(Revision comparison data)

:::::

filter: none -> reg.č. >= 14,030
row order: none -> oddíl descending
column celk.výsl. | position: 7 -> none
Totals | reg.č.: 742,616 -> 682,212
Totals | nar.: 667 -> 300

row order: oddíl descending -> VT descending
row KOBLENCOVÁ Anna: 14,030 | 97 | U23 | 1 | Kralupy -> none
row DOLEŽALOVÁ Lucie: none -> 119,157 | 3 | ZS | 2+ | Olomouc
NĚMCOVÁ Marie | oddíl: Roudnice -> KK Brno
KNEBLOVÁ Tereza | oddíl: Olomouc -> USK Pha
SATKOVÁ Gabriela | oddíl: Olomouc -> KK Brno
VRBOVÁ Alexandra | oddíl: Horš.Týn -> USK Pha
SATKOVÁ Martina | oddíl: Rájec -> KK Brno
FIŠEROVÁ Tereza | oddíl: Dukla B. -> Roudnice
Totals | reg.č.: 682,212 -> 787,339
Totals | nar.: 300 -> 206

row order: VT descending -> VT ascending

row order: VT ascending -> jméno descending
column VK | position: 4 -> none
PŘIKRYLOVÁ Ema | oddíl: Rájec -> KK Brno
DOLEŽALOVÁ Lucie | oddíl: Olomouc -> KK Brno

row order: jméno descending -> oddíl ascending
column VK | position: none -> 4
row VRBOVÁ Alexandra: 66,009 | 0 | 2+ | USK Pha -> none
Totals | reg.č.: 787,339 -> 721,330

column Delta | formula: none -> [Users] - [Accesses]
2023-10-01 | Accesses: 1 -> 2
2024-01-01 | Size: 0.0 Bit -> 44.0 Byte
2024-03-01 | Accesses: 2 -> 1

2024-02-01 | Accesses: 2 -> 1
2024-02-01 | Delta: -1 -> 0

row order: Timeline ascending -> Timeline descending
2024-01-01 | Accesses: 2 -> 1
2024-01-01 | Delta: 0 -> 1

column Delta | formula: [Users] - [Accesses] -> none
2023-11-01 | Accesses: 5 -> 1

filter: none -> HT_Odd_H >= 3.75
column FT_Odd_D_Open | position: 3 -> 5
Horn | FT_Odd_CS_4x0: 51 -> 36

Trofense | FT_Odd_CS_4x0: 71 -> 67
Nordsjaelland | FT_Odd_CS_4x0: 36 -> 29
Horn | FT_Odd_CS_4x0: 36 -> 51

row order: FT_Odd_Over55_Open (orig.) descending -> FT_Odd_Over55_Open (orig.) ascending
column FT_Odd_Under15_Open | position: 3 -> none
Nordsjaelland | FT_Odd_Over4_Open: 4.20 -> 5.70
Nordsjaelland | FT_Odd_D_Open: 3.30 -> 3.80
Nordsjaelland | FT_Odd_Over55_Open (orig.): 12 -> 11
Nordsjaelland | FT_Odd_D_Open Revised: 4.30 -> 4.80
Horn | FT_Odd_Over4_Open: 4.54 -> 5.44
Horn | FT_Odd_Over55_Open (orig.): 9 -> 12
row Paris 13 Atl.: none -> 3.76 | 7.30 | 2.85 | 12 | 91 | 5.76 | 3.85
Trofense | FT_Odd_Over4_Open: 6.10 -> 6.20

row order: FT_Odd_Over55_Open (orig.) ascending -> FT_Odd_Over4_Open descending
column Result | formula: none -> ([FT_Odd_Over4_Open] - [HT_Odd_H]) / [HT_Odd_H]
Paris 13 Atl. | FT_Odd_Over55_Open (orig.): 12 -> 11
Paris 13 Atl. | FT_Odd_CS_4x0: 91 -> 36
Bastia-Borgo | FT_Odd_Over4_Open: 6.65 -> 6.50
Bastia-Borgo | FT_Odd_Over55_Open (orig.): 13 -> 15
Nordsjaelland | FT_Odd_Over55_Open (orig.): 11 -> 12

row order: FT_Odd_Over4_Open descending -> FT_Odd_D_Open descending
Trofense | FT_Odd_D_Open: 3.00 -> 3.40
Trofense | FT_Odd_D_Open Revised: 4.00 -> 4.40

:::::

YOUR GOAL =
Write down all of the records again, word for word.

COMPLETED TASK =
filter: none -> reg.č. >= 14,030
row order: none -> oddíl descending
column celk.výsl. | position: 7 -> none
Totals | reg.č.: 742,616 -> 682,212
Totals | nar.: 667 -> 300

row order: oddíl descending -> VT descending
row KOBLENCOVÁ Anna: 14,030 | 97 | U23 | 1 | Kralupy -> none
row DOLEŽALOVÁ Lucie: none -> 119,157 | 3 | ZS | 2+ | Olomouc
NĚMCOVÁ Marie | oddíl: Roudnice -> KK Brno
KNEBLOVÁ Tereza | oddíl: Olomouc -> USK Pha
SATKOVÁ Gabriela | oddíl: Olomouc -> KK Brno
VRBOVÁ Alexandra | oddíl: Horš.Týn -> USK Pha
SATKOVÁ Martina | oddíl: Rájec -> KK Brno
FIŠEROVÁ Tereza | oddíl: Dukla B. -> Roudnice
Totals | reg.č.: 682,212 -> 787,339
Totals | nar.: 300 -> 206

row order: VT descending -> VT ascending

row order: VT ascending -> jméno descending
column VK | position: 4 -> none
PŘIKRYLOVÁ Ema | oddíl: Rájec -> KK Brno
DOLEŽALOVÁ Lucie | oddíl: Olomouc -> KK Brno

row order: jméno descending -> oddíl ascending
column VK | position: none -> 4
row VRBOVÁ Alexandra: 66,009 | 0 | 2+ | USK Pha -> none
Totals | reg.č.: 787,339 -> 721,330

column Delta | formula: none -> [Users] - [Accesses]
2023-10-01 | Accesses: 1 -> 2
2024-01-01 | Size: 0.0 Bit -> 44.0 Byte
2024-03-01 | Accesses: 2 -> 1

2024-02-01 | Accesses: 2 -> 1
2024-02-01 | Delta: -1 -> 0

row order: Timeline ascending -> Timeline descending
2024-01-01 | Accesses: 2 -> 1
2024-01-01 | Delta: 0 -> 1

column Delta | formula: [Users] - [Accesses] -> none
2023-11-01 | Accesses: 5 -> 1

filter: none -> HT_Odd_H >= 3.75
column FT_Odd_D_Open | position: 3 -> 5
Horn | FT_Odd_CS_4x0: 51 -> 36

Trofense | FT_Odd_CS_4x0: 71 -> 67
Nordsjaelland | FT_Odd_CS_4x0: 36 -> 29
Horn | FT_Odd_CS_4x0: 36 -> 51

row order: FT_Odd_Over55_Open (orig.) descending -> FT_Odd_Over55_Open (orig.) ascending
column FT_Odd_Under15_Open | position: 3 -> none
Nordsjaelland | FT_Odd_Over4_Open: 4.20 -> 5.70
Nordsjaelland | FT_Odd_D_Open: 3.30 -> 3.80
Nordsjaelland | FT_Odd_Over55_Open (orig.): 12 -> 11
Nordsjaelland | FT_Odd_D_Open Revised: 4.30 -> 4.80
Horn | FT_Odd_Over4_Open: 4.54 -> 5.44
Horn | FT_Odd_Over55_Open (orig.): 9 -> 12
row Paris 13 Atl.: none -> 3.76 | 7.30 | 2.85 | 12 | 91 | 5.76 | 3.85
Trofense | FT_Odd_Over4_Open: 6.10 -> 6.20

row order: FT_Odd_Over55_Open (orig.) ascending -> FT_Odd_Over4_Open descending
column Result | formula: none -> ([FT_Odd_Over4_Open] - [HT_Odd_H]) / [HT_Odd_H]
Paris 13 Atl. | FT_Odd_Over55_Open (orig.): 12 -> 11
Paris 13 Atl. | FT_Odd_CS_4x0: 91 -> 36
Bastia-Borgo | FT_Odd_Over4_Open: 6.65 -> 6.50
Bastia-Borgo | FT_Odd_Over55_Open (orig.): 13 -> 15
Nordsjaelland | FT_Odd_Over55_Open (orig.): 11 -> 12

row order: FT_Odd_Over4_Open descending -> FT_Odd_D_Open descending
Trofense | FT_Odd_D_Open: 3.00 -> 3.40
Trofense | FT_Odd_D_Open Revised: 4.00 -> 4.40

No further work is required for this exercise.